Each words[i] will have length in range [1, 12].
words[i] will only consist of lowercase letters.
a .-
b -…
c -.-.
d -…
e .
f …-.
g --.
h …
i …
j .—
k -.-
l .-…
m –
n -.
o —
p .–.
q --.-
r .-.
s …
t -
u …-
v …-
w .–
x -…-
y -.–
z --…
[Answer]
Runtime: 2 ms, faster than 80.74% of Java online submissions for Unique Morse Code Words.
Memory Usage: 35.4 MB, less than 98.71% of Java online submissions for Unique Morse Code Words.
class Solution {
public int uniqueMorseRepresentations(String[] words) {
if(words == null || words.length ==0)
return 0;
String[] morse = {".-","-…","-.-.","-…",".","…-.","–.","…","…",".—","-.-",".-…","–","-.","—",".–.","–.-",".-.","…","-","…-","…-",".–","-…-","-.–","–…"};
HashSet set = new HashSet<>();
int count = 0;
for(int i = 0; i < words.length; i++) {
StringBuffer sb = new StringBuffer();
for(char c : words[i].toCharArray()) {
sb.append(morse[c - ‘a’]);
}
if (!set.contains(sb.toString())) {
count ++;
set.add(sb.toString());
}
}
return count;
}
}
class Solution {
public int uniqueMorseRepresentations(String[] words) {
if (words == null || words.length == 0)
return 0;
String[] code = { “.-”, “-…”, “-.-.”, “-…”, “.”, “…-.”, “–.”, “…”, “…”, “.—”, “-.-”, “.-…”, “–”,
“-.”, “—”, “.–.”, “–.-”, “.-.”, “…”, “-”, “…-”, “…-”, “.–”, “-…-”, “-.–”, “–…” };
HashSet set = new HashSet<>();
int count = 0;
for (int i = 0; i < words.length; i++) {
StringBuilder sb = new StringBuilder();
for (char c : words[i].toCharArray())
sb.append(code[c - ‘a’]);
if (!set.contains(sb.toString())) {
count++;
set.add(sb.toString());
}
}
return count;
}
}
832. Flipping an Image
[Description]
Given a binary matrix A, we want to flip the image horizontally, then invert it, and return the resulting image.
To flip an image horizontally means that each row of the image is reversed.
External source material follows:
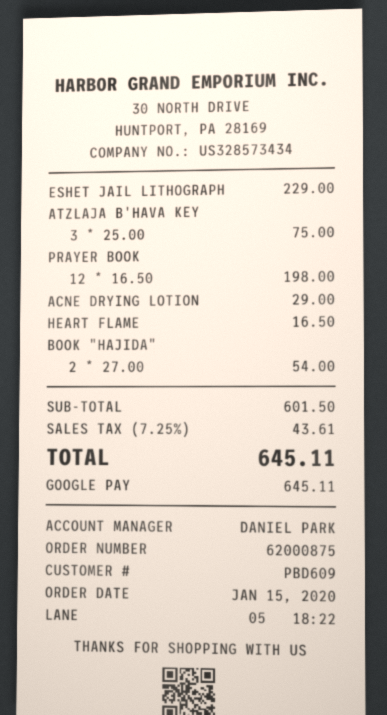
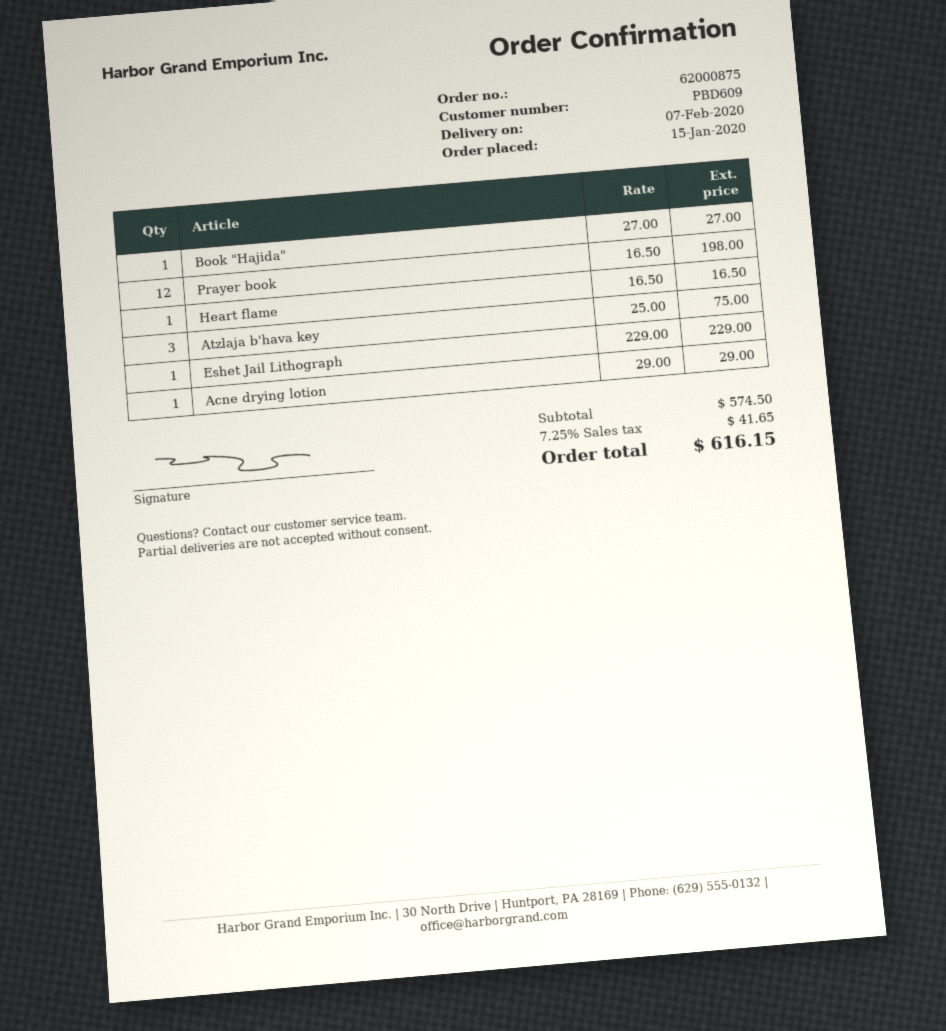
BOOK "HAJIDA": 2 x 27.00 = 54.00 -> 1 x 27.00 = 27.00
subtotal: 601.50 -> 574.50
tax: 7.25% = 43.61 -> 7.25% = 41.65
total: 645.11 -> 616.15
For example, flipping [1, 1, 0] horizontally results in [0, 1, 1].
To invert an image means that each 0 is replaced by 1, and each 1 is replaced by 0. For example, inverting [0, 1, 1] results in [1, 0, 0].
Example 1:
Input: [[1,1,0],[1,0,1],[0,0,0]]
Output: [[1,0,0],[0,1,0],[1,1,1]]
Explanation: First reverse each row: [[0,1,1],[1,0,1],[0,0,0]].
Then, invert the image: [[1,0,0],[0,1,0],[1,1,1]]
Example 2:
Input: [[1,1,0,0],[1,0,0,1],[0,1,1,1],[1,0,1,0]]
Output: [[1,1,0,0],[0,1,1,0],[0,0,0,1],[1,0,1,0]]
Explanation: First reverse each row: [[0,0,1,1],[1,0,0,1],[1,1,1,0],[0,1,0,1]].
Then invert the image: [[1,1,0,0],[0,1,1,0],[0,0,0,1],[1,0,1,0]]
Notes:
1 <= A.length = A[0].length <= 20
0 <= A[i][j] <= 1
Answer:
文末
我总结了一些Android核心知识点,以及一些最新的大厂面试题、知识脑图和视频资料解析。
以后的路也希望我们能一起走下去。(谢谢大家一直以来的支持)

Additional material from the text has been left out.